Adding high availability options to libbeat

Hi folks,

About a year and a half ago we added a number of options to a local fork of logstash-forwarder, for high availability.
The two main things we needed at the time were:

  1. Having a concept of "destinations". Each input would be tagged with a specific destination to send to. Multiple destinations (ie, multiple ELK clusters) could be configured as outputs, and each would take the log lines given to it and forward them to the right place.
  2. Connecting to all listed output servers simultaneously, and sending lines to all of them at the same time. This way, if one server goes down, we don't block the entire pipeline trying to send logs to it. It also enables us to get much higher throughput. In this case, all logstash servers use roughly equal amounts of CPU. If one server gets too slow, it ends up getting less traffic until it recovers.

We're going to migrate to Filebeat soon, and would very much like to contribute these changes back upstream.
If anyone has thoughts on how these changes should look, specific things we'd need to address in order to get these accepted, etc, we'd love to hear them.

Thanks!

  1. How was tagging done? Different tag per prospector? You have had multiple logstash endpoints per tag used for failover/replication?

  2. You're basically asking for replication or a mix of loadbalancing + replication? e.g. forward to '3' logstash instance out of 12? Replication by random or based on grouping multiple logstash endpoints and forwarding message to one LS instance per group? Did you wait for all logstash instances to ACK or only a subset? When indexing into ES from multiple LS instances, how did you guarantee deduplicate (create document _id)?

Filebeat already supports loadbalancing (connect to all hosts) and failover mode (connect to single host). In loadbalancing mode batches are forward to one logstash instance at a time (potentially in parallel, there is still room for improvement) and if logstash instance fails the batch will be forwarded to another logstash instance. In loadbalancing, if one instance is slower, it will get less work. There is definitely (loads of) room for improvements in beats, but it's worth discussing how these improvements should look like and about configurability.
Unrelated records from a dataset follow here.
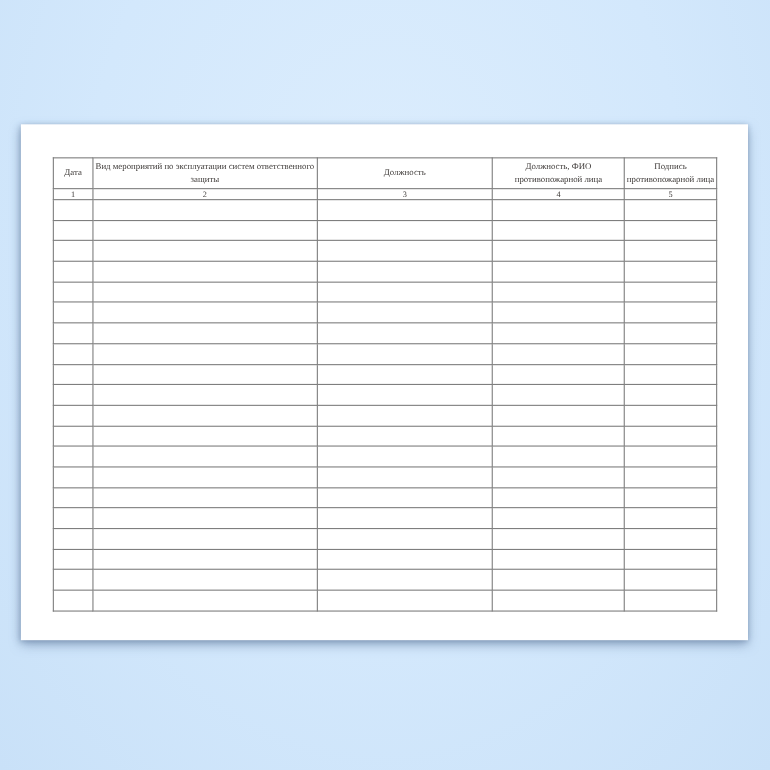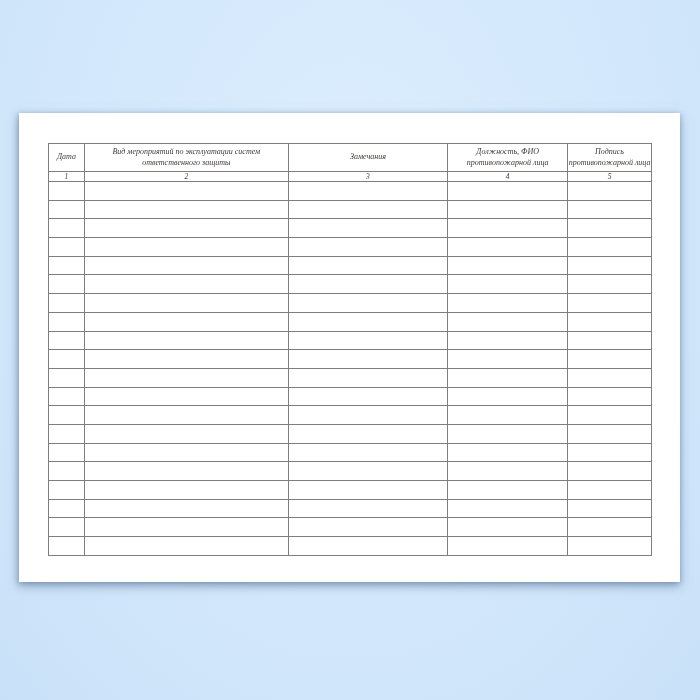--- a/index.html
+++ b/index.html
@@ -10,21 +10,20 @@
     width: 700px;
     height: 700px;
     overflow: hidden;
     font-family: "Liberation Serif", "DejaVu Serif", serif;
   }
   .scene {
     position: relative;
     width: 700px;
     height: 700px;
     background: radial-gradient(ellipse at 50% 30%, #dcedfd 0%, #d3e8fc 55%, #c9e1f8 100%);
-    font-style: italic;
   }
   .paper {
     position: absolute;
     left: 19px;
     top: 113px;
     width: 661px;
     height: 469px;
     background: #ffffff;
     box-shadow: 0 4px 10px rgba(96, 122, 158, 0.55),
                 0 1px 4px rgba(96, 122, 158, 0.35),
@@ -81,21 +80,21 @@
           <col style="width: 5.96%;">
           <col style="width: 33.77%;">
           <col style="width: 26.49%;">
           <col style="width: 19.87%;">
           <col style="width: 13.91%;">
         </colgroup>
       <thead>
         <tr class="header-row">
             <th>Дата</th>
             <th>Вид мероприятий по эксплуатации систем ответственного защиты</th>
-            <th>Замечания</th>
+            <th>Должность</th>
             <th>Должность, ФИО противопожарной лица</th>
             <th>Подпись противопожарной лица</th>
           </tr>
         <tr class="number-row">
             <td>1</td>
             <td>2</td>
             <td>3</td>
             <td>4</td>
             <td>5</td>
           </tr>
More complicated 'patterns' falling into the realm of event routing for example shall be handled by logstash (which tries to be more generic), not beats (tries to be much more narrow in scope).

Hi Steffen! Sorry for the slow reply :slight_smile:

  1. The config listed multiple "destinations". Each of these is just a block of Logstash servers. When Lumberjack started, a channel was created for each destination. When each prospector started it would this destination tag to point new harvesters at the right output channels. We have different ELK clusters for different purposes (compliance, dev/debug data, production data, security, etc) and it was a convenient way to run a single instance of Lumberjack which forwarded to each of them based on the filename.

  2. type type type... delete delete delete.. :slight_smile: I looked up the documentation on mode.balance and LoadBalancerMode - this is exactly what we're doing right now, I think. Connecting to all listed Logstash servers, and using channels to balance sending to all of them concurrently. So that's awesome!

If there are improvements, I would be more than happy to discuss and work on them :slight_smile:

  1. this sounds like minimal event routing mostly similar to topic-based pubsub. It's kind of out of scope at the moment and the team will have to discuss if and how event routing shall be supported by libbeat.
    Personally I've been thinking about adding output groups and make use of generic filtering to select events based on configured predicates. Granted it's more CPU intensive, as we don't hook up channels but rely on per event filtering, but also more flexible. For example use different (or additional) output for log messages having a CRITICAL log level. Reserving an extra output for CRITICAL + alerting ensures queues are not shared (queues for CRITICAL are hopefully most likely be empty), giving CRITICAL logs a chance to be processed faster for alerting in logstash.

  2. Great.

This is definitely an idea I can see being helpful to many people.
It's a great way to let people be flexible with the data they have!

Thank you!